丹朱挑了挑眉。
这小绿茶倒是不曾做过实质性的恶事,被抓后可能是受不了刑讯痛苦,交代地也比较干脆,跟上一次大差不差,丹朱……倒还当真能放他离开。
“自然。”
她勾了勾唇角:“只不过为防你告密,怕是要请你多做一段时间客了。”
得到肯定答复,绿荷紧绷的身体松懈几分,大大泄了一口气,他看了一眼莲侍君,也没有再挣扎,直接深吸一口气,凝声道:“右相嫡夫是苗地人,他给右相下了蛊……”

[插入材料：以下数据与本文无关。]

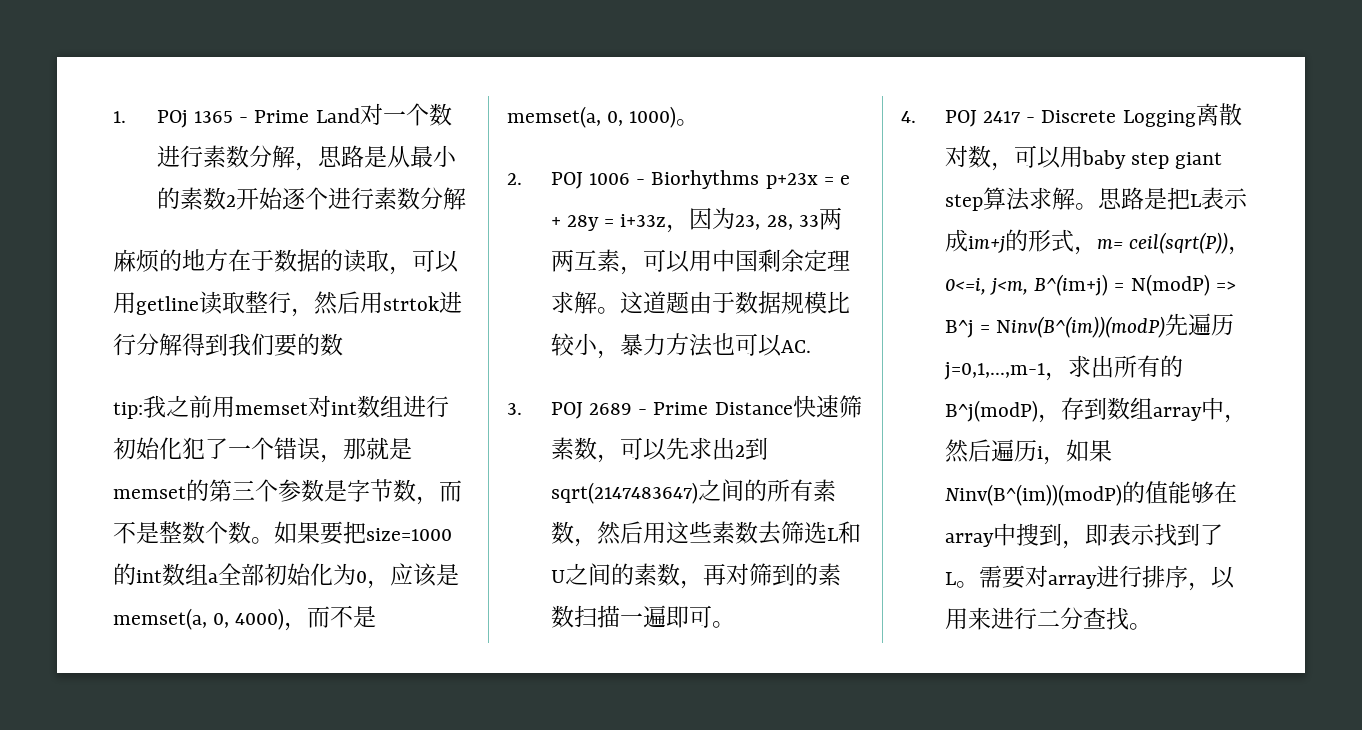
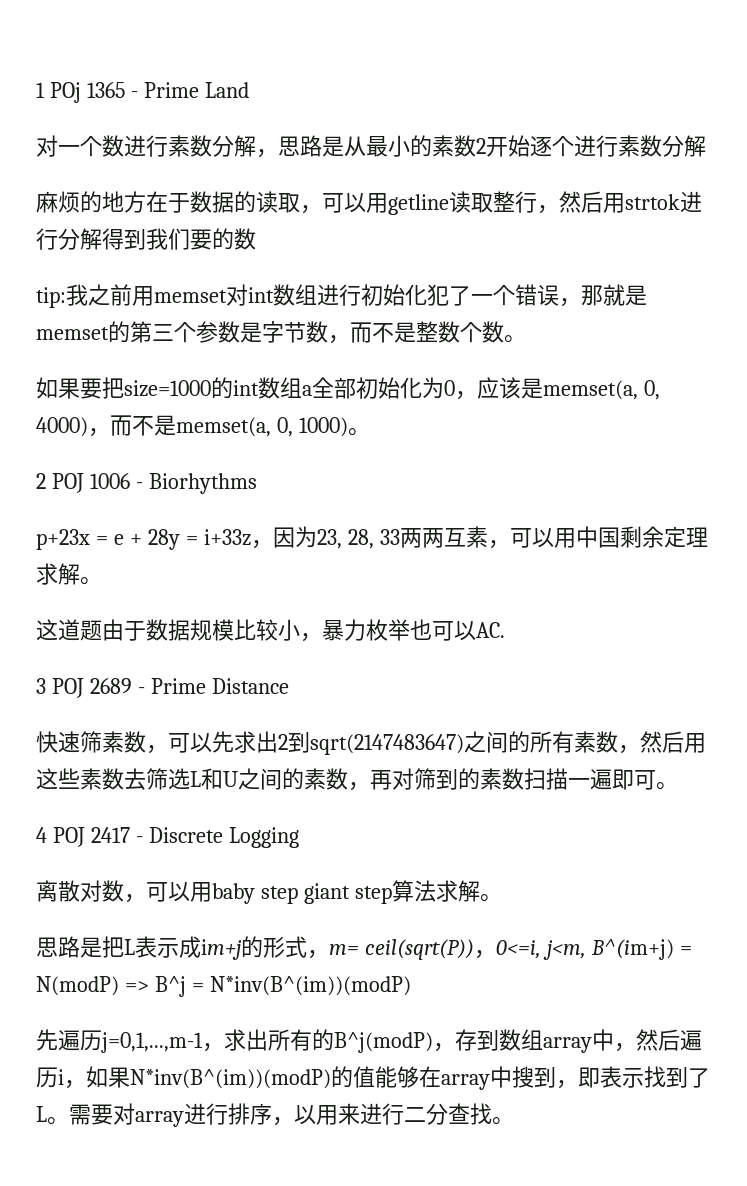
- 1. POj 1365 - Prime Land对一个数进行素数分解，思路是从最小的素数2开始逐个进行素数分解
+ 1 POj 1365 - Prime Land
+ 对一个数进行素数分解，思路是从最小的素数2开始逐个进行素数分解
- tip:我之前用memset对int数组进行初始化犯了一个错误，那就是memset的第三个参数是字节数，而不是整数个数。如果要把size=1000的int数组a全部初始化为0，应该是memset(a, 0, 4000)，而不是memset(a, 0, 1000)。
+ tip:我之前用memset对int数组进行初始化犯了一个错误，那就是memset的第三个参数是字节数，而不是整数个数。
+ 如果要把size=1000的int数组a全部初始化为0，应该是memset(a, 0, 4000)，而不是memset(a, 0, 1000)。
- 2. POJ 1006 - Biorhythms p+23x = e + 28y = i+33z，因为23, 28, 33两两互素，可以用中国剩余定理求解。这道题由于数据规模比较小，暴力方法也可以AC.
+ 2 POJ 1006 - Biorhythms
+ p+23x = e + 28y = i+33z，因为23, 28, 33两两互素，可以用中国剩余定理求解。
+ 这道题由于数据规模比较小，暴力枚举也可以AC.
- 3. POJ 2689 - Prime Distance快速筛素数，可以先求出2到sqrt(2147483647)之间的所有素数，然后用这些素数去筛选L和U之间的素数，再对筛到的素数扫描一遍即可。
+ 3 POJ 2689 - Prime Distance
+ 快速筛素数，可以先求出2到sqrt(2147483647)之间的所有素数，然后用这些素数去筛选L和U之间的素数，再对筛到的素数扫描一遍即可。
- 4. POJ 2417 - Discrete Logging离散对数，可以用baby step giant step算法求解。思路是把L表示成im+j的形式，m= ceil(sqrt(P))，0<=i, j<m, B^(im+j) = N(modP) => B^j = Ninv(B^(im))(modP)先遍历j=0,1,...,m-1，求出所有的B^j(modP)，存到数组array中，然后遍历i，如果Ninv(B^(im))(modP)的值能够在array中搜到，即表示找到了L。
+ 4 POJ 2417 - Discrete Logging
+ 离散对数，可以用baby step giant step算法求解。
+ 思路是把L表示成im+j的形式，m= ceil(sqrt(P))，0<=i, j<m, B^(im+j) = N(modP) => B^j = N*inv(B^(im))(modP)
+ 先遍历j=0,1,...,m-1，求出所有的B^j(modP)，存到数组array中，然后遍历i，如果N*inv(B^(im))(modP)的值能够在array中搜到，即表示找到了L。

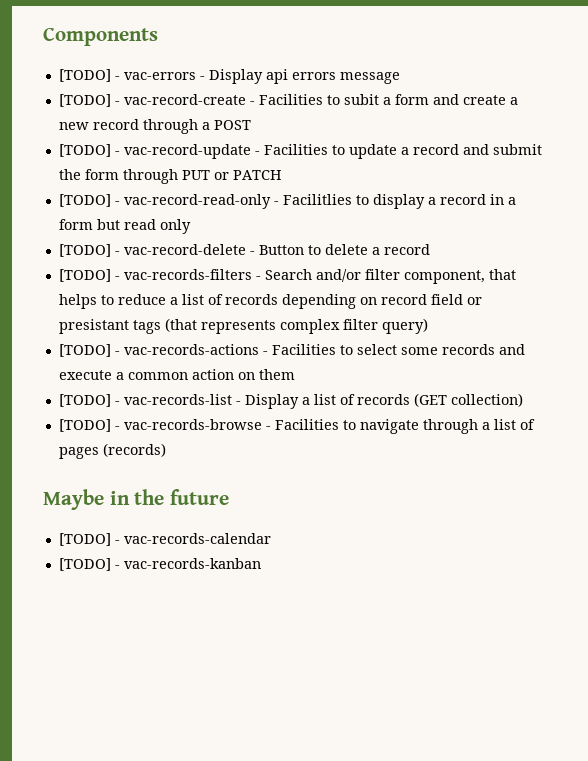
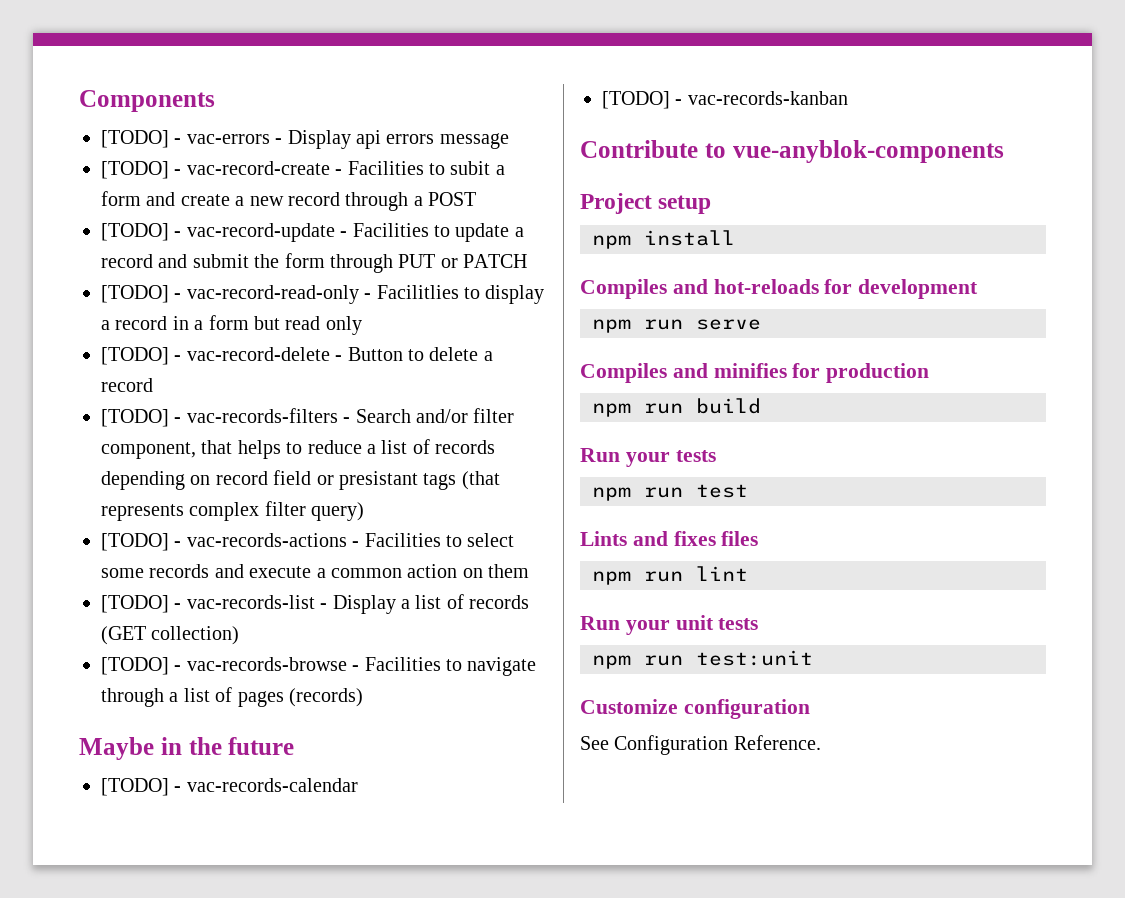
+ Contribute to vue-anyblok-components
+ Project setup
+ npm install
+ Compiles and hot-reloads for development
+ npm run serve
+ Compiles and minifies for production
+ npm run build
+ Run your tests
+ npm run test
+ Lints and fixes files
+ npm run lint
+ Run your unit tests
+ npm run test:unit
+ Customize configuration
+ See Configuration Reference.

把那两人日常相处和一些指令说了说,他讽笑了一声:“可怜李庆还以为她们是真心相爱……这些年按照嫡夫的意思做了不少事。”
大概知道结局不会好,他干脆直呼了李庆的大名。
怕丹朱不信,绿荷还补充了一句:“这是我一次偷听的时候,亲耳听到的。”
他不像别人有家人捏在主子手里,他孤身一人,唯一被拿捏的只有卖身契,于是日常胆子便大了一些,也想知道更多内幕,只想万一遇到事情,也能给自己增加几分筹码。现在,倒真是用上了。
丹朱若有所思。
“你呢?”
她看向另一人,曾经的莲侍君。
丹朱知道这两个人背后的人,到也不怕串供之类,反而将他们关在了一起,时刻准备着……杀鸡儆猴。
看着贯来装腔作势虚傲高洁的白莲花同志,丹朱眼睛里飘过一行字:请开始你的表演。
不过白莲花大抵是看不懂的,他避开了丹朱的视线,眼睫毛在快速地忽扇。